Furthermore, Matthew Vest has argued that scientific, secular construals of a common morality or scientific ethics—such as the one motivating approaches like the Cultural Engagement Model—enjoy a status of being suspended amidst a self-referential language game disconnected from ontology, theology, history, and narrative. In espousing to be the metalanguage by which cultures are adjudicated, mediators qua secular scientists wear a veil of legitimacy and neutrality which is sufficiently vouchsafed by the credentials of the secular, scientific ‘medical community’ that sees itself as an elite, removed sector within larger society.
Together, Millbank and Vest’s accounts explain how professionalized clinical ethics creates the conditions for the legitimacy of its quasi-scientific methods and the authority of the scientist-consultants who enact them. In turn, the prominence of their use and the facility of the infallible knowledge it produces—knowledge of the artifice they constitute—entrench the institution as a monolith.

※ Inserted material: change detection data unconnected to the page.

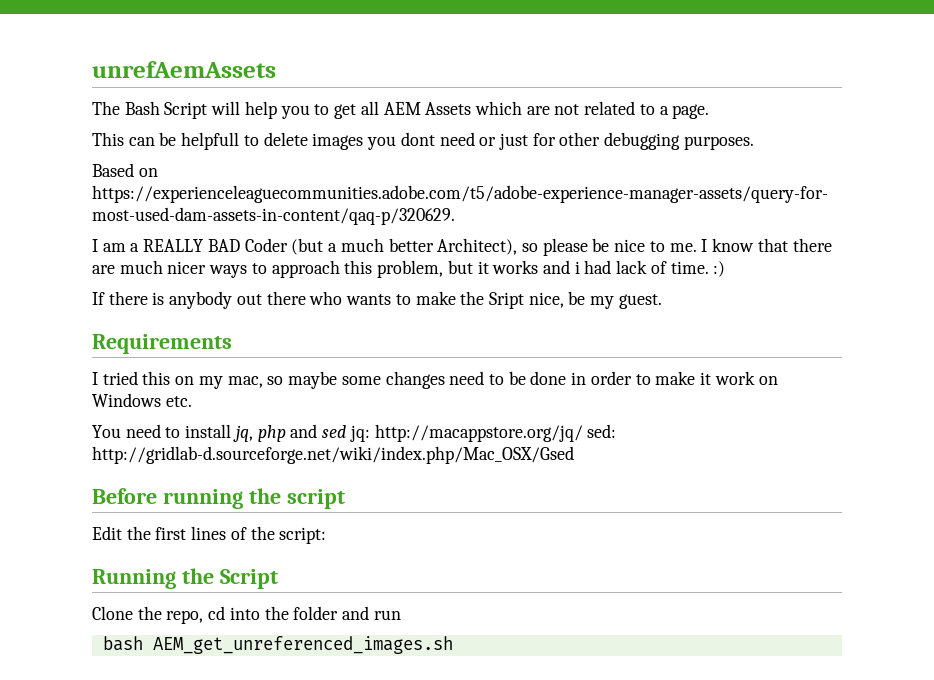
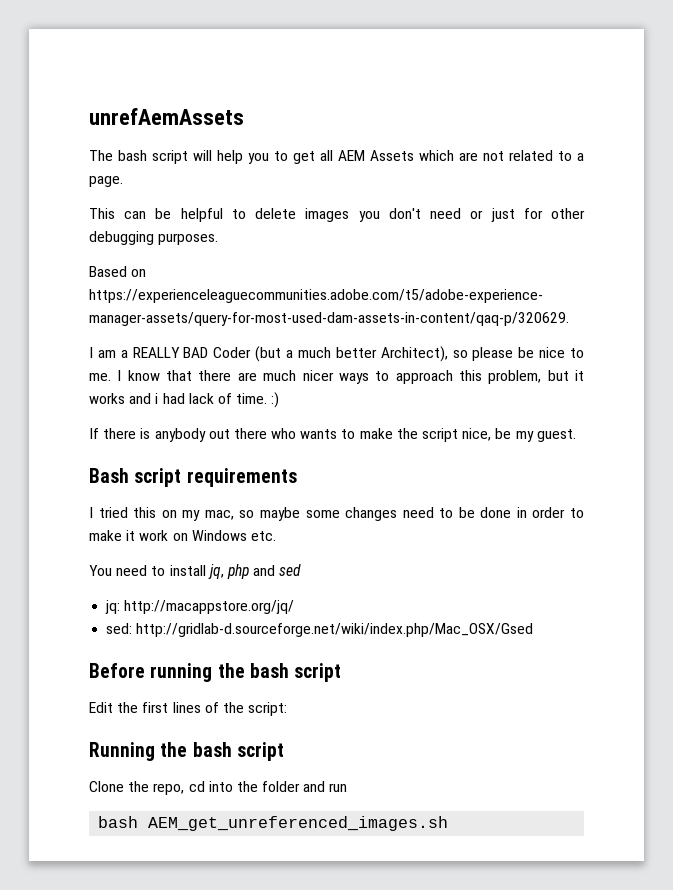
[124,101,208,119] Bash Script -> [118,150,188,164] bash script
[181,132,240,150] helpfull -> [180,208,223,222] helpful
[400,132,435,146] dont -> [388,208,421,219] don't
[488,292,524,309] Sript -> [422,428,459,442] script
[92,334,232,354] Requirements -> [89,468,297,487] Bash script requirements
(347, 431) none -> (302, 570) //
(583, 433) none -> (295, 607) //
(281, 496) none -> [249,663,289,678] bash
[219,569,278,589] Script -> [192,742,284,761] bash script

Drawing from these, I argue that there is neither a metalanguage nor neutral ground from which cultural conflicts may be truly resolved methodically. Cultural mediation is not the adjudication of two particular, religious worldviews by a universal, secular one, but, rather, a tension between three particular, religious or quasi-religious moralities as they try to persuade each other of the reasonableness of their particular commitments. Without a neutral measure, the only hope for conflicting parties to reach a true resolution is not to look horizontally but vertically, that is, to acknowledge the common pursuit of truth in which they are equally engaged. With cards on the table, they are free to agree, disagree, and persuade honestly—not as subjugating powers but as seekers of truth engaging in the common practice of speculation. I conclude that although humility towards another’s culture is foundational to resolving moral disagreement, without a neutral method to adjudicate it, its measure will always be humility unto the reality of Truth itself.